"To the captain's cabin, sir." The huskies stopped short in amazement as that roar filled the room, but answered the question concisely.

"Let her go!" Then, as the girl fled back to the huddled group in the corner, he said, "Tell the captain to come out here and assemble every officer and man of the crew. I want to talk to everybody at once."

He had a minute or two in which to think, and he thought furiously, but accurately. He had to do something, but whatever he did must be done strictly according to the pirates' own standards of ethics; if he made one slip it might be Aldebaran I all over again. He knew how to keep from making that slip, he thought. But also, and this was the hard part, he must work in something that would let those nurses know that there was still hope, that there were a few more acts of this drama yet to come. Otherwise he knew with a stark, cold certainty what would happen. He knew of what stuff the space nurses of the patrol were made, knew that they could be driven just so far, and no further—alive.

There was a way out of that, too. In the childishness of his hospitalization he had called Nurse MacDougall a dumb-bell. He had thought of her, and had spoken to her quite frankly, in uncomplimentary terms. But he knew that there was a real brain back of that beautiful countenance, that a quick and keen intelligence resided under that red-bronze thatch. Therefore, when the assembly was complete he was ready, and in no uncertain or ambiguous language he opened up.

"Listen, you—all of you!" he barked, savagely. "This is the first time in months that we have made such a haul as this, and you fellows have the brazen gall to start helping yourselves to the choicest stuff before anybody else gets a look at it. I tell you now to lay off, and that goes exactly as it lays. I, personally, will kill any man that touches one of those women before they arrive here at base. Now you, captain, are the first and worst offender of the lot." And he stared directly into the eyes of the officer whom he had last seen entering the dungeon of the Wheelmen.

"I admit that you're a good picker." Kinnison's voice was now venomously soft, his intonation distinct with thinly veiled sarcasm. "Unfortunately, however, your taste agrees too well with mine. You see, captain, I'm going to need a nurse myself. I think I'm coming down with something. And, since I've got to have a nurse, I'll take that red-headed one. I had a nurse once with hair just that color, who insisted on feeding me tea and toast and a soft-boiled egg when I wanted beefsteak; and I am going to take my grudge out on this one here for all the red-headed nurses that ever lived. I trust that you will pardon the length of this speech, but I want to give you my reasons in full for cautioning you that that particular nurse is my own particular personal property. Mark her for me, and see to it that she gets here—exactly as she is now."

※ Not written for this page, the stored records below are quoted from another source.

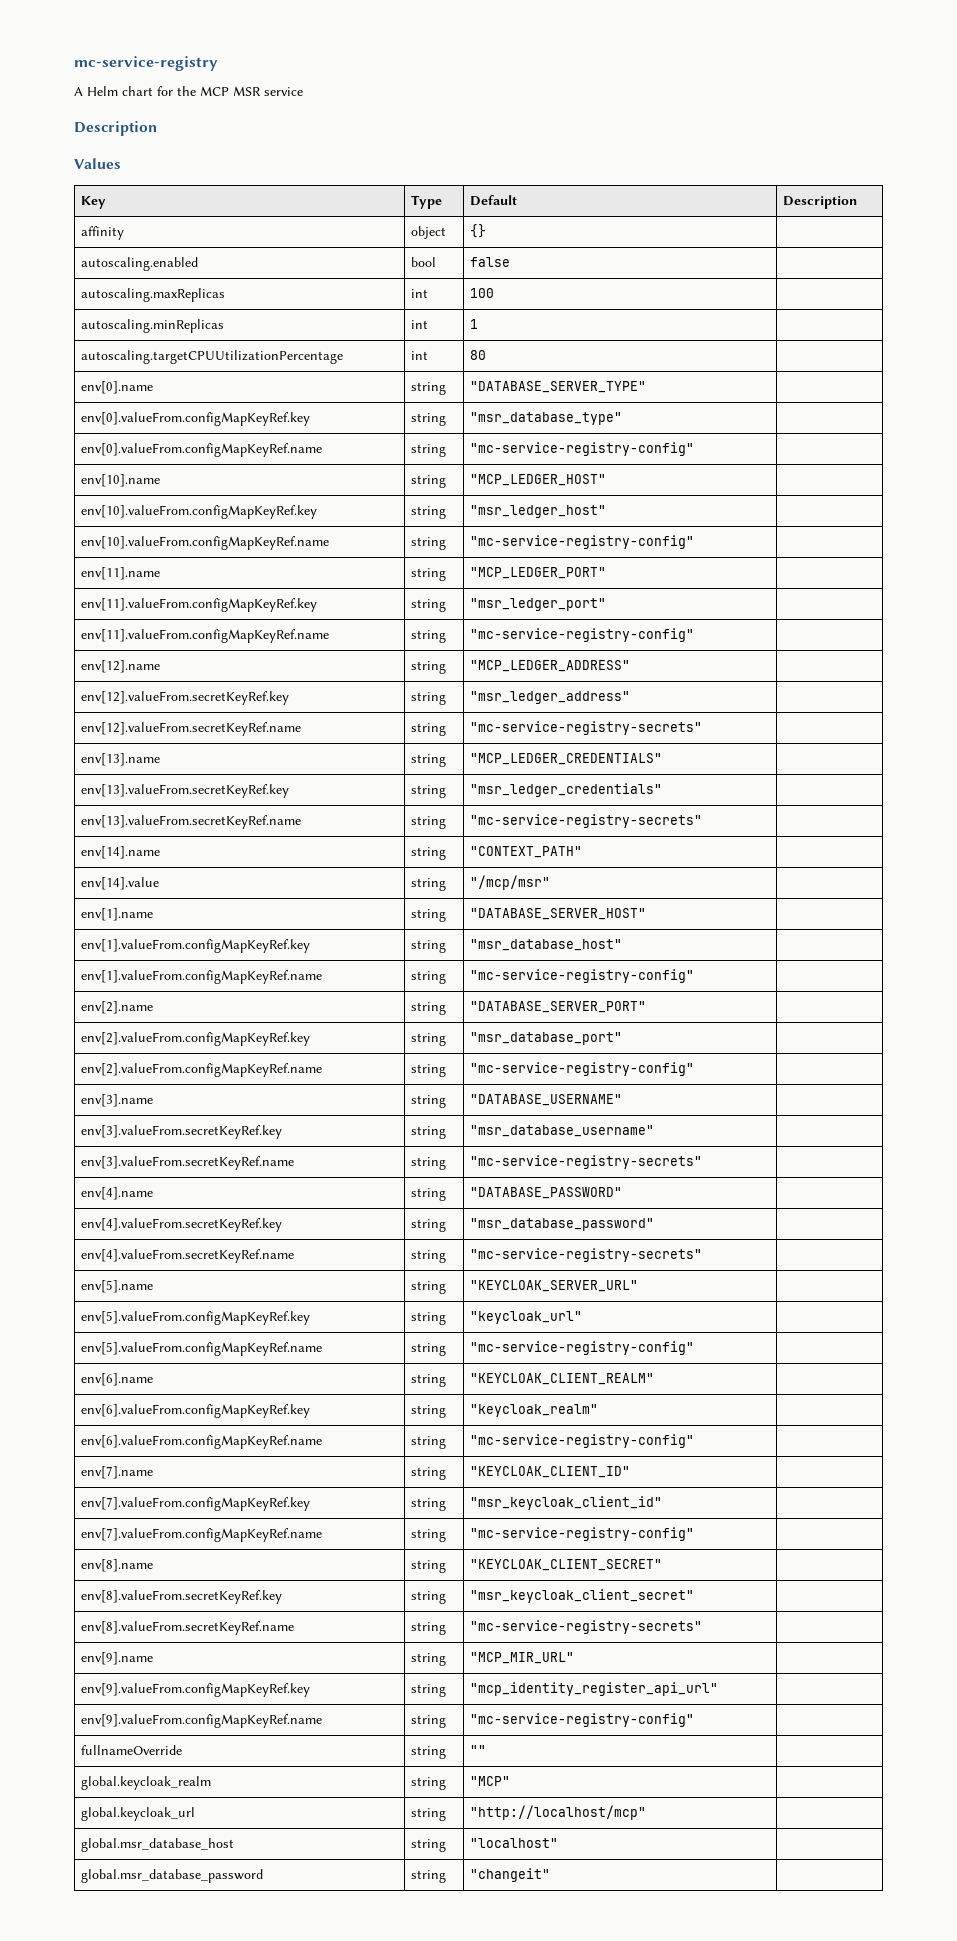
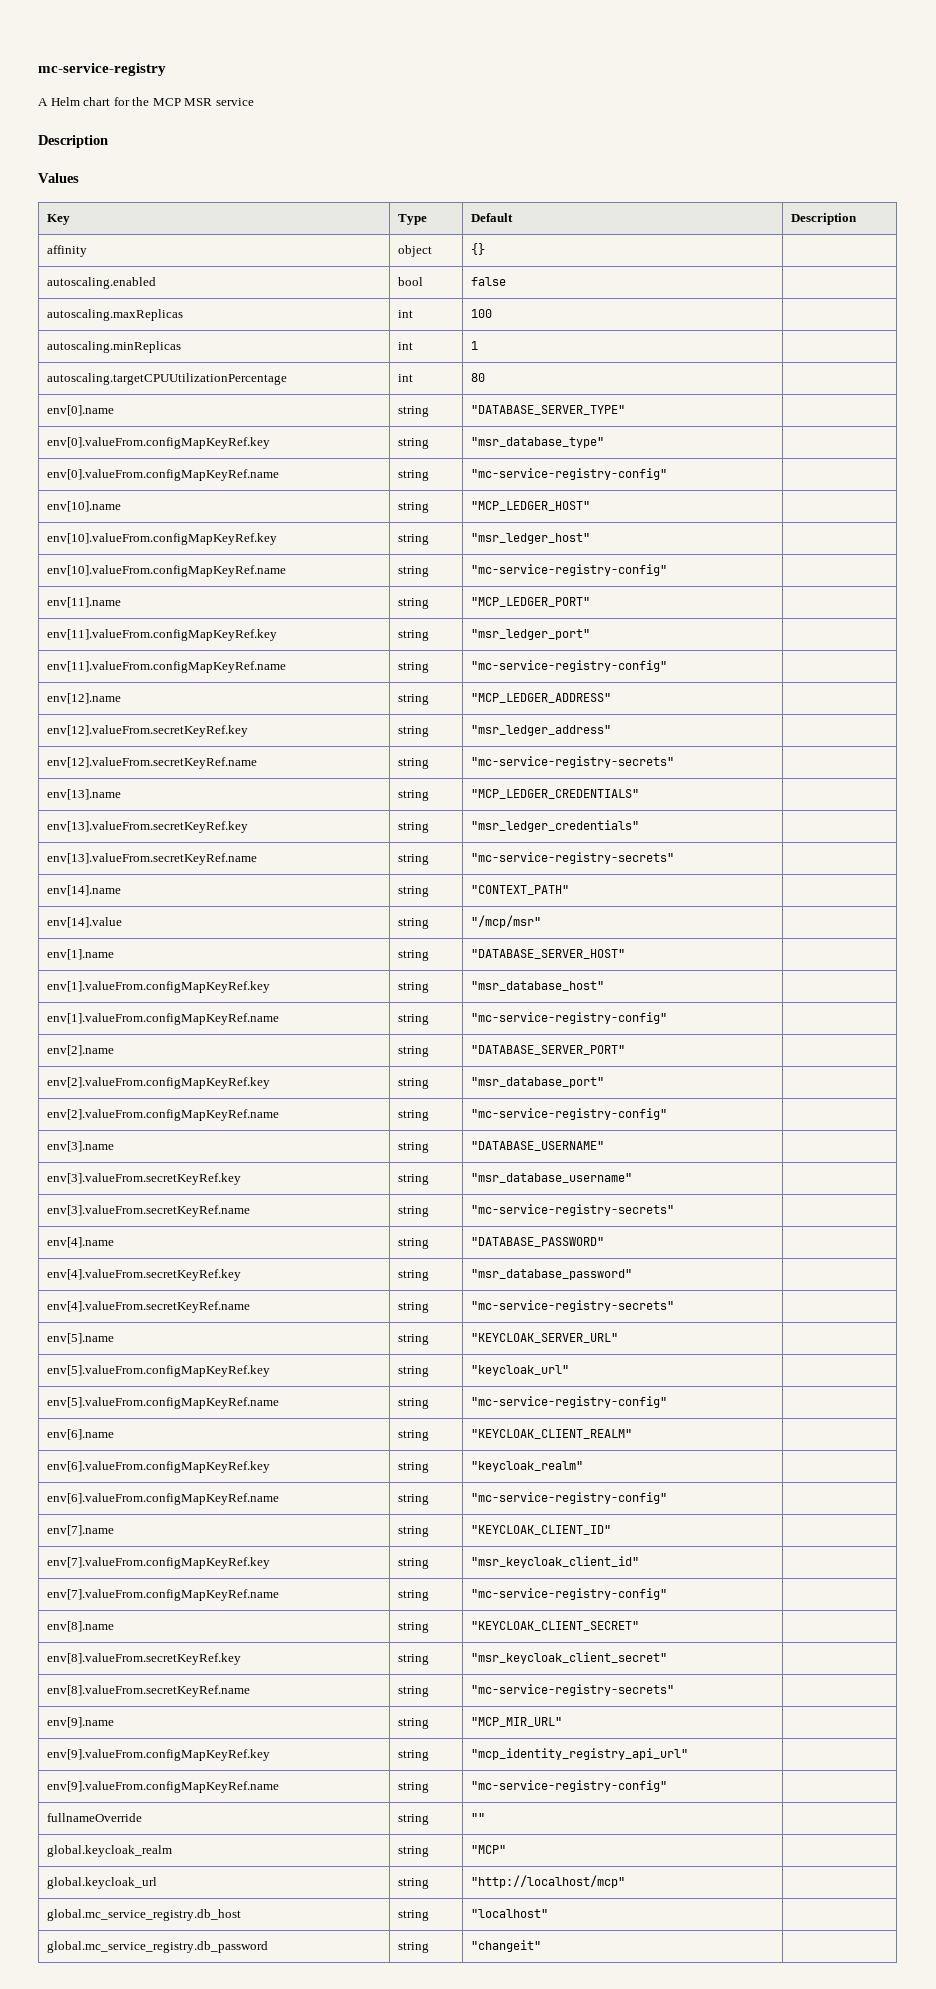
- env[9].valueFrom.configMapKeyRef.key | string | "mcp_identity_register_api_url" |
+ env[9].valueFrom.configMapKeyRef.key | string | "mcp_identity_registry_api_url" |
- global.msr_database_host | string | "localhost" |
+ global.mc_service_registry.db_host | string | "localhost" |
- global.msr_database_password | string | "changeit" |
+ global.mc_service_registry.db_password | string | "changeit" |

The captain had been afraid to interrupt his superior, but now he erupted.

"But see here, Blakeslee!" he stormed. "She ought to be mine, by every right. I captured her; I saw her first; I've got her here——"

"Enough of that back talk, captain!" Kinnison sneered elaborately. "You know, of course, that you are violating every rule by taking booty for yourself before division at base, and that you can be shot for doing it."

"But everybody does it!" protested the captain.